How to harvest and store parsnips

Roasted Parsnips Suttons 'Warrior' F1 seeds
These flavoursome, chunky roots grow up to a whopping 28cm long
Image: Parsnip ‘Warrior’ F1 seeds from Suttons

Parsnips are seriously tough! They can be harvested from mid-autumn through to late-winter. However, if you like your parsnips to taste a little sweeter (as I do) then frost is your best friend. The roots will survive in the ground into the depths of winter provided your soil is free-draining. Most allotmenteers agree that frost enhances the flavour and the roots cope admirably with the sub-zero temperatures.

Harvest your parsnips carefully with a fork, loosening the soil gently around the plants first and making sure you get enough depth with the fork. It’s easy to underestimate just how deep those tap roots can go! That snapping sound when the root breaks is one that will live with me forever!
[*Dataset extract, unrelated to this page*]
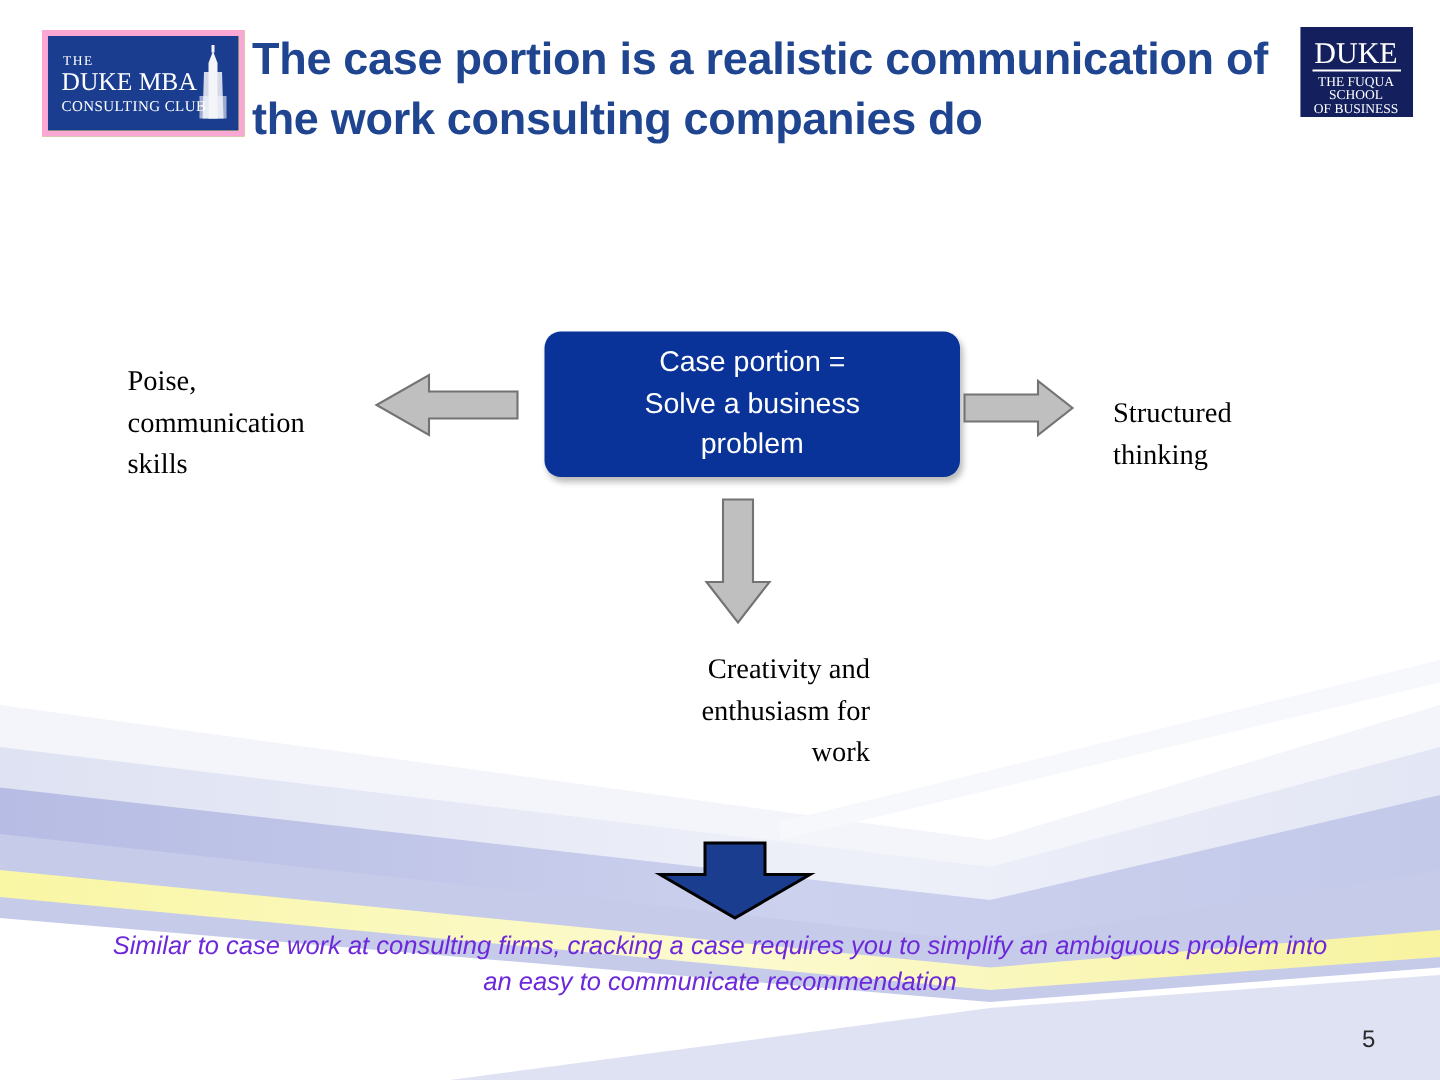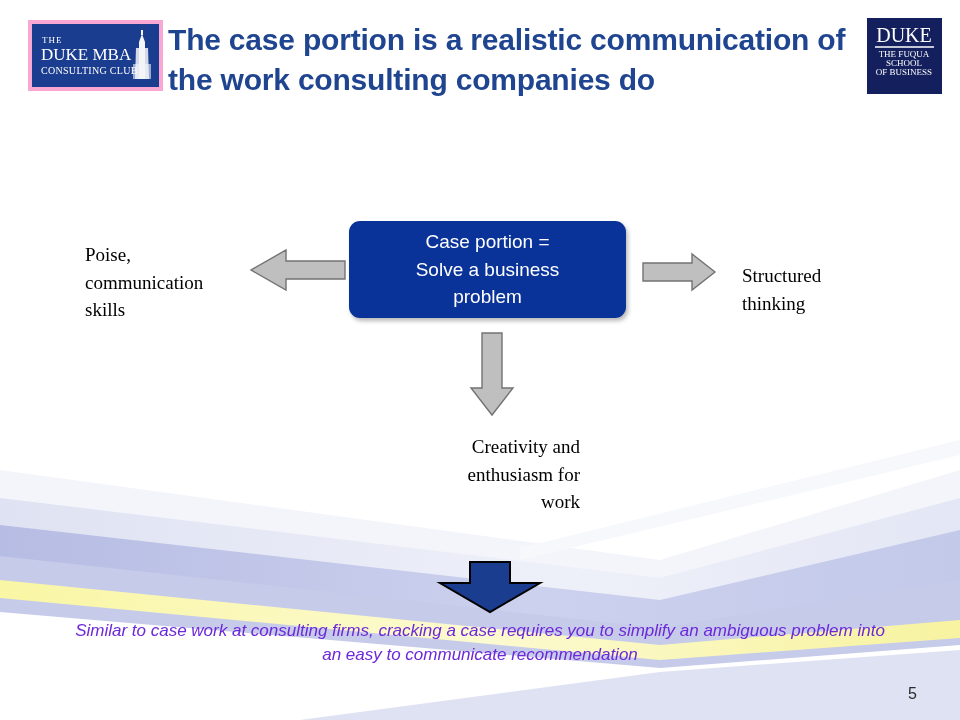"DUKE" #logo-right { height: 76px -> 60px }
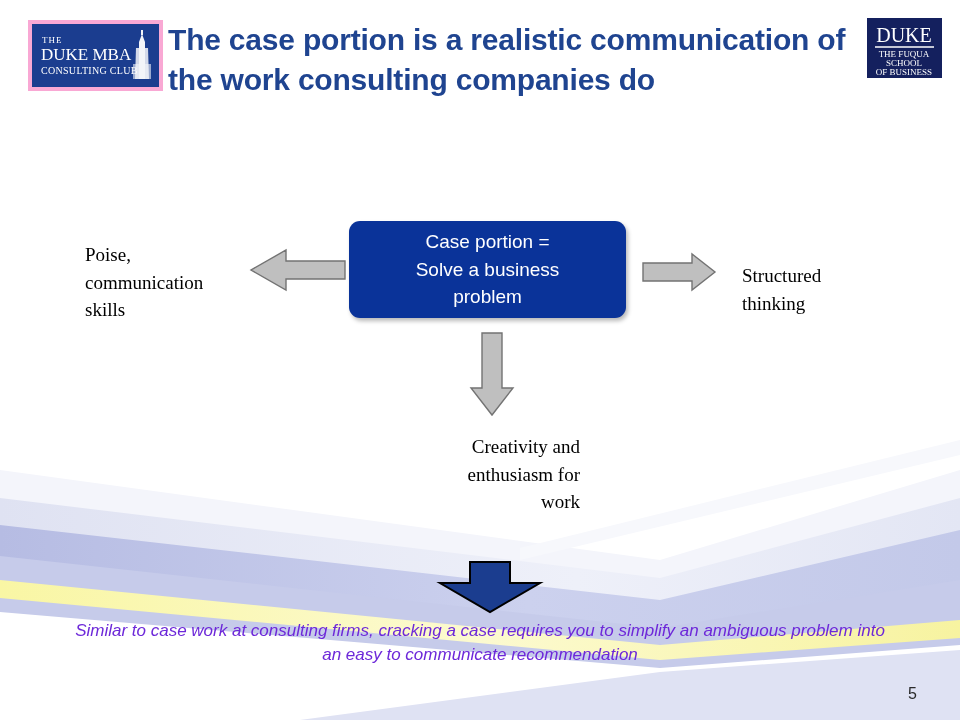"Case portion =" #center-box { left: 349px -> 363px }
If you’re worried about the soil being frozen at harvest time, simply cover a few plants with sacking or other protection to prevent it from freezing. Parsnips are one of my absolute favourite winter stalwarts, especially when roasted for a home grown Christmas dinner. Our article on how to grow your own Christmas dinner has tips on how and when to start all the other seasonal vegetables you’ll need. 

We hope we’ve inspired you to try growing your own parsnips from seed. Find more of Lee’s practical, hands-on, vegetable growing advice over at his monthly allotment pages.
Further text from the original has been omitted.